Peyser's first job in journalism after graduating from college was a temporary assignment for the Albany, New York, bureau of the Associated Press.[3] She then moved to the West Virginia bureau, followed by a brief time at CNN, and then moved to The Tampa Tribune.

Peyser was hired by the New York Post in 1989,[4] and became a columnist after her coverage of an alleged sex scandal concerning the New York Mets during spring training in the early 1990s.[5][6] In 1995 she released, "Mother Love, Deadly Love: The Susan Smith Murders'' (HarperCollins).

The Washington Post has described Peyser as an "object of fascination among some media observers in New York, who count her unforgiving, exuberantly spiteful columns as a guilty pleasure."[5] New York magazine described her as "the Madame Defarge of the New York Post" in a 2004 profile.[4]
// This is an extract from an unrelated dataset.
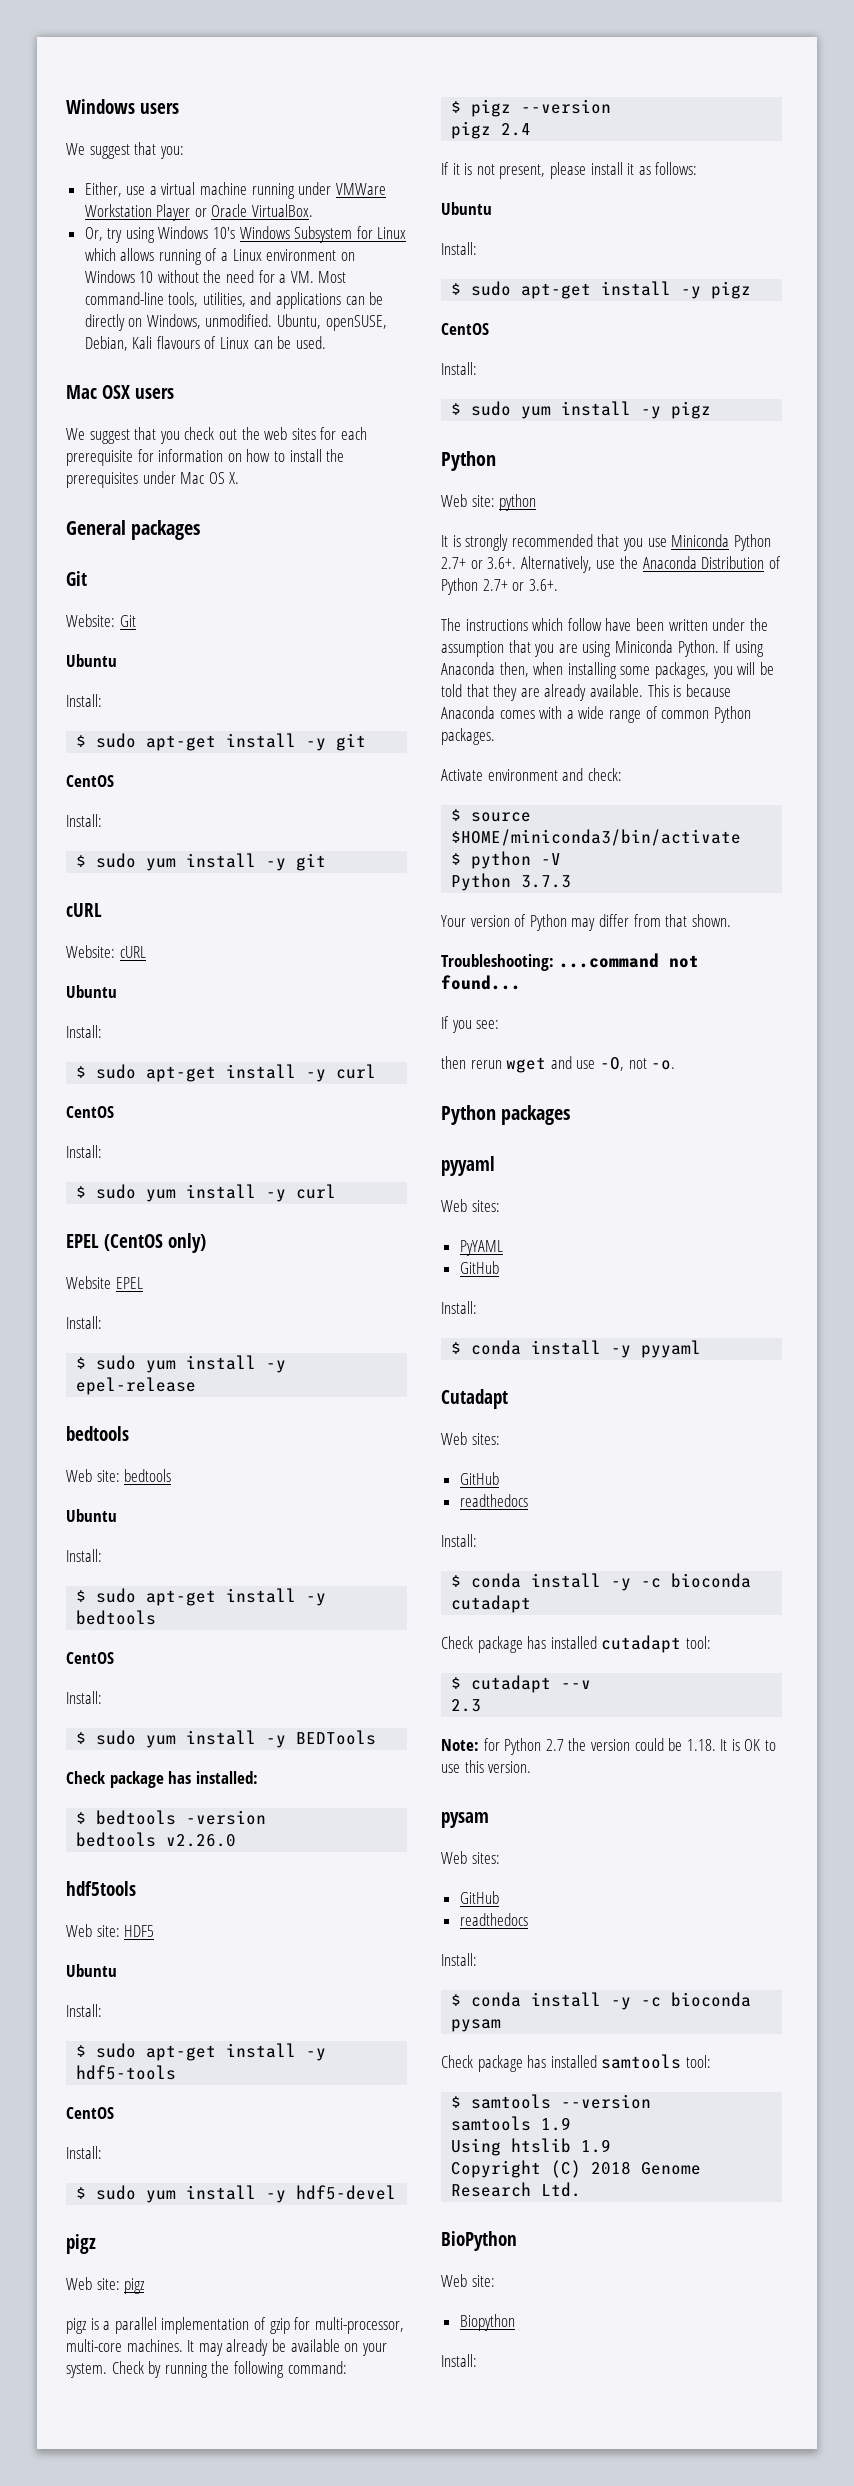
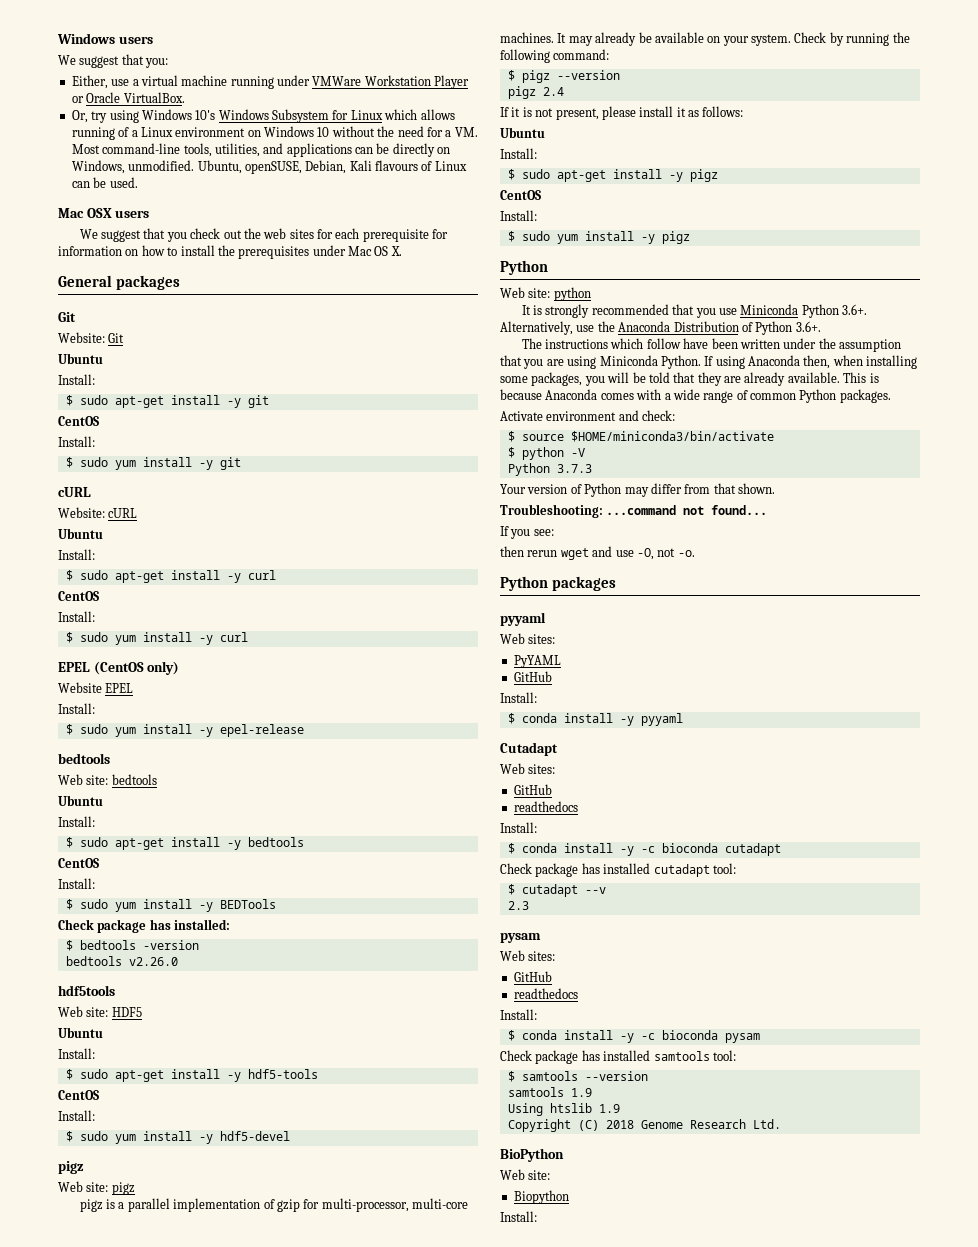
[441,557,483,569] 2.7+ or -> (839, 311) none
[482,579,525,591] 2.7+ or -> (793, 328) none
[441,1738,777,1755] [441,1760,532,1773] // Note: for Python 2.7 the version could be 1.18. It is OK to use this version. -> (529, 905) none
In 2009, she came out with "Celebutards: The Hollywood Hacks, Limousine Liberals and Pandering Politicians Who Are Destroying America through the publisher, Kensington.

Criticism[edit]

In October 2001, Peyser's employer, New York Post owner Rupert Murdoch, offered a rare personal apology over Peyser's reference to CNN correspondent Christiane Amanpour in a September 21 column as a "CNN war slut".[7]

In May 2012, The Observer and New York magazine noted that in eight years she has celebrated the possibility of nine different people getting raped in jail.[8][9]

In December 2013, Peyser was criticized for her commentary on the state funeral of Nelson Mandela. In her column, Peyser wrote that President Obama behaved like a "hormone-ravaged frat boy on a road trip to a strip bar".[10] She concluded by saying that President Obama "has some 'splaining to do", an expression of Ricky Ricardo from the I Love Lucy show.[10]

Family and personal[edit]

She is married to Mark D. Phillips, a photojournalist and website designer. They have a daughter, Eliza, and live in Brooklyn.[2][5]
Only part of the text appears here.